Here is another link showing the sequence of explosions vividly. It actually looks like 3 specific explosions. The 1st video was taken by people who sound like Americans. When the first explosion occurs, they are laughing and joking and one says maybe a gas station. Then the second huge explosion occurs and the group gets serious and shocked, then what appears to be a third huge explosion occurs, and they decide they better go downstairs. The reports have all said 2 explosions, but this certainly looks like a third one with the talking continuing in the background from the 2nd to 3rd one so I don’t see how this could have been a repeat of the 2nd one. Also you see individual flaming parts raining outward like a fireworks explosion. Other videos then follow including one describing flouting of rules regarding building safe distances from potentially hazardous industrial sites and descriptions of known chemicals at site. These included calcium chloride which burns when touched with water and emits acetylene gas, and a huge amount of a chemical with cyanide (700 tons I think they said). The Chinese have been very hush, hush about air pollution, and the next video which was in Chinese only mentioned chemicals not including cyanide. A following video shot from helicopter shows the vast area of devastation including masses of metal shipping container washed up against a high rise like pebbles at a beach after a storm. Another one shows a large water filled crater, perhaps 400 or more feet in diameter, based on the probable 40 feet length of shipping containers nearby. Death toll up to 57, with over 700 hospitalized with over 50 critical or serious. At least 15 firefighters killed and 1,000 responding. Since the explosions happened around 11 pm, the daylight shots are long after the initial explosions.

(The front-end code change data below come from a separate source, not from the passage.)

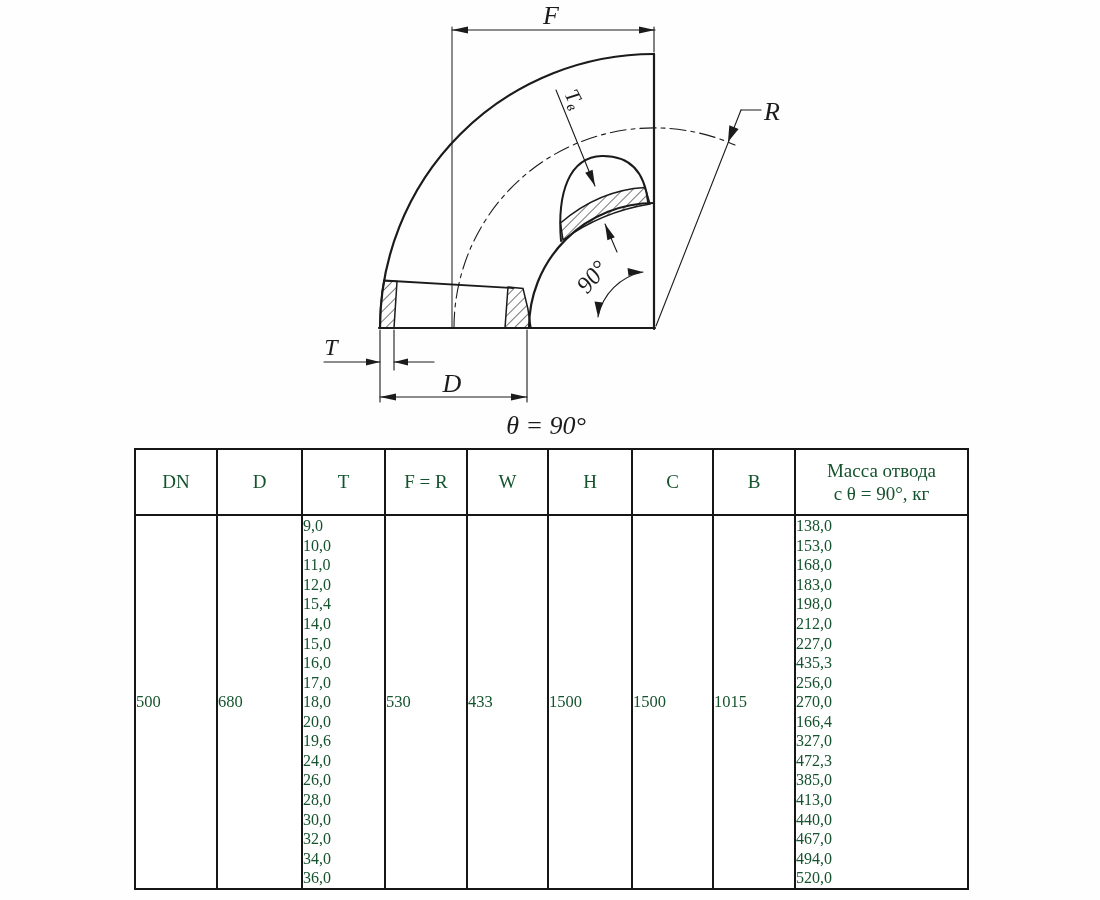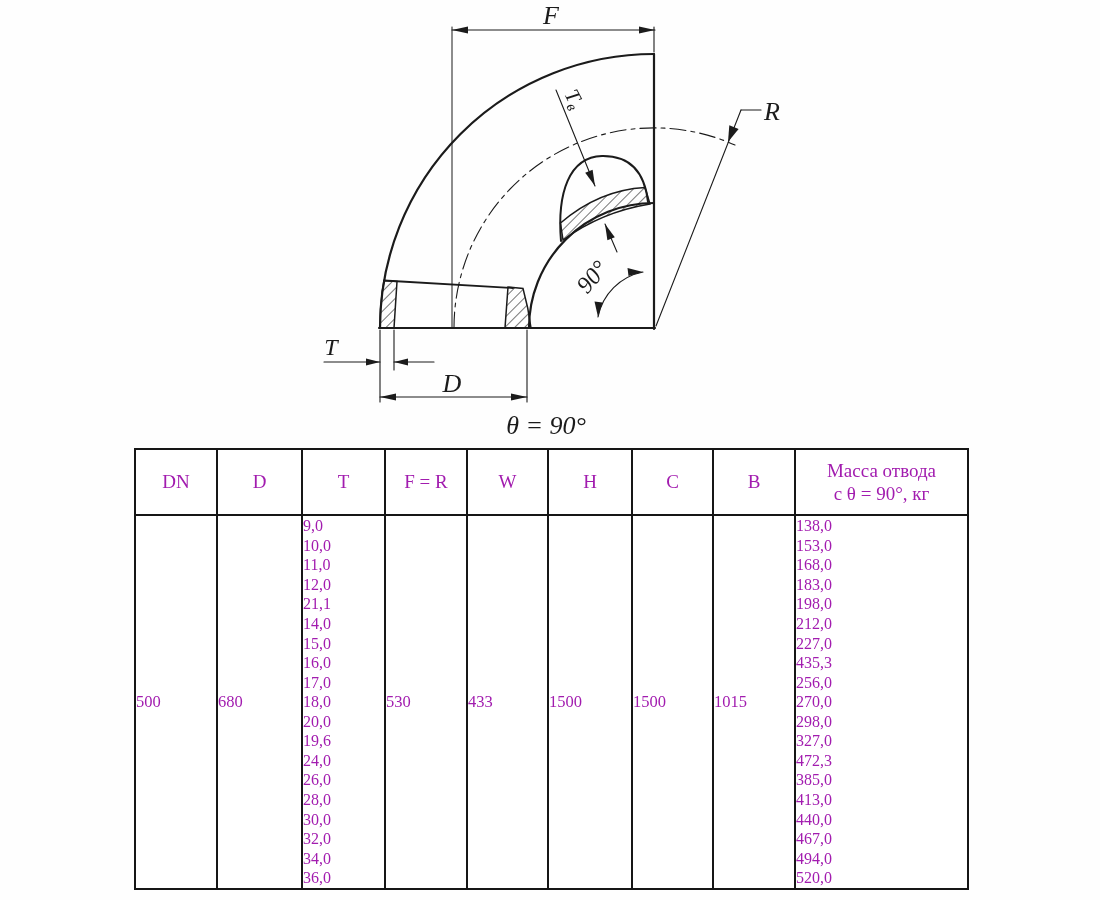"DN" table.spec { color: #a21caf -> #14532d }
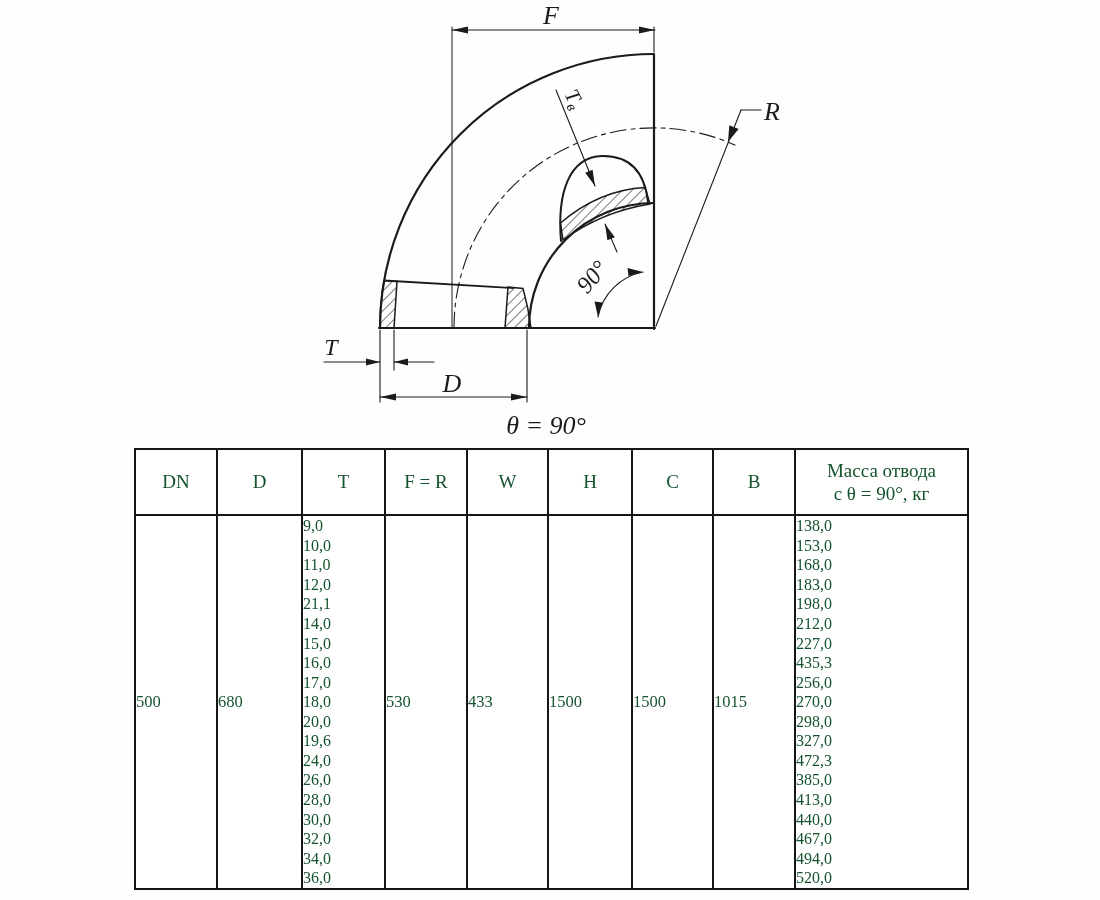"21,1" div { text: 21,1 -> 15,4 }
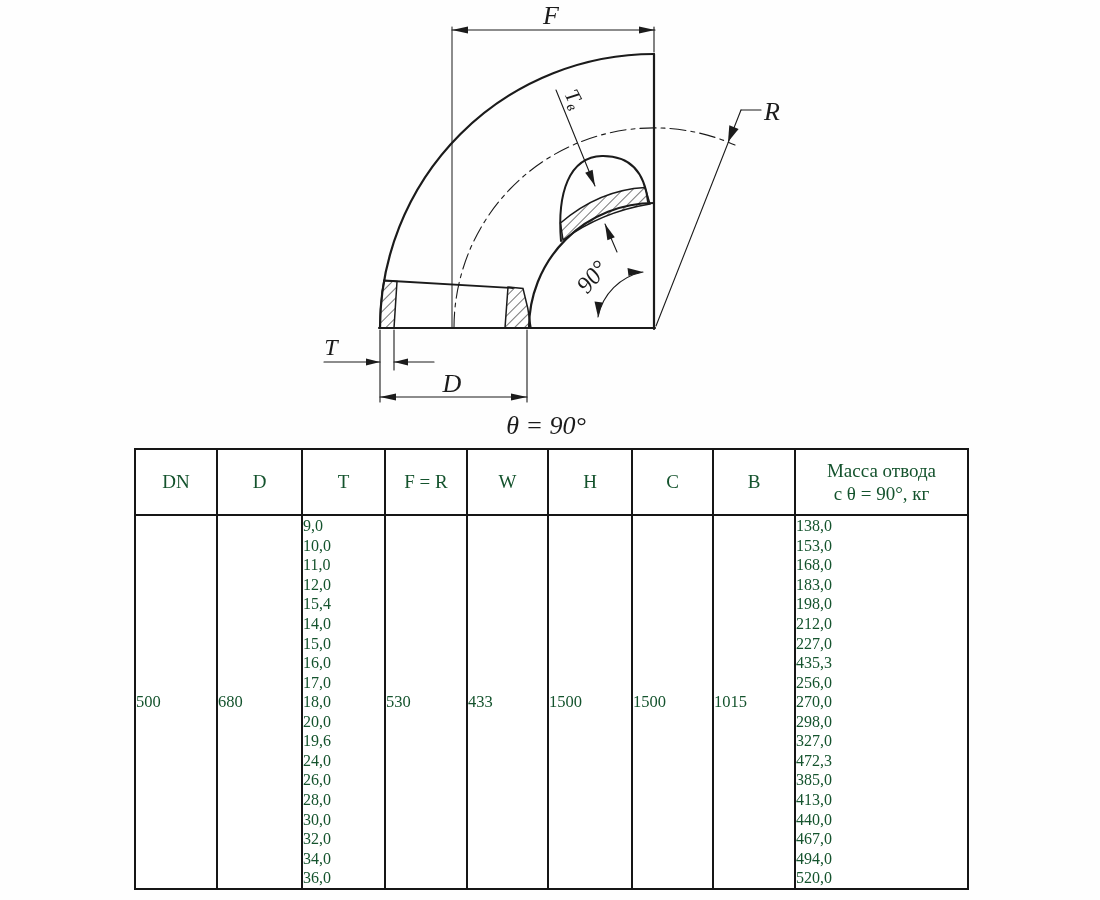"298,0" div { text: 298,0 -> 166,4 }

Sounds like although it probably was not a nuclear explosion, it was more devastating than a Davey Crocket bomb (20t). No radiation from a ground burst is a good thing.
I think you are confusing calcium chloride with calcium carbide.
However, even calcium carbide does not "burn when touched by water." It dissolves rather benignly, except for the acetylene gas produced, which then can go "bang" if ignited. This is how a "carbide cannon" works. Many moons ago, I had one. :-)
Now, calcium chloride does dissolve in exothermic fashion, so, maybe if stores of both chemicals are in close proximity and water is added... Do we have a chemical engineer on FR who can enlighten us further?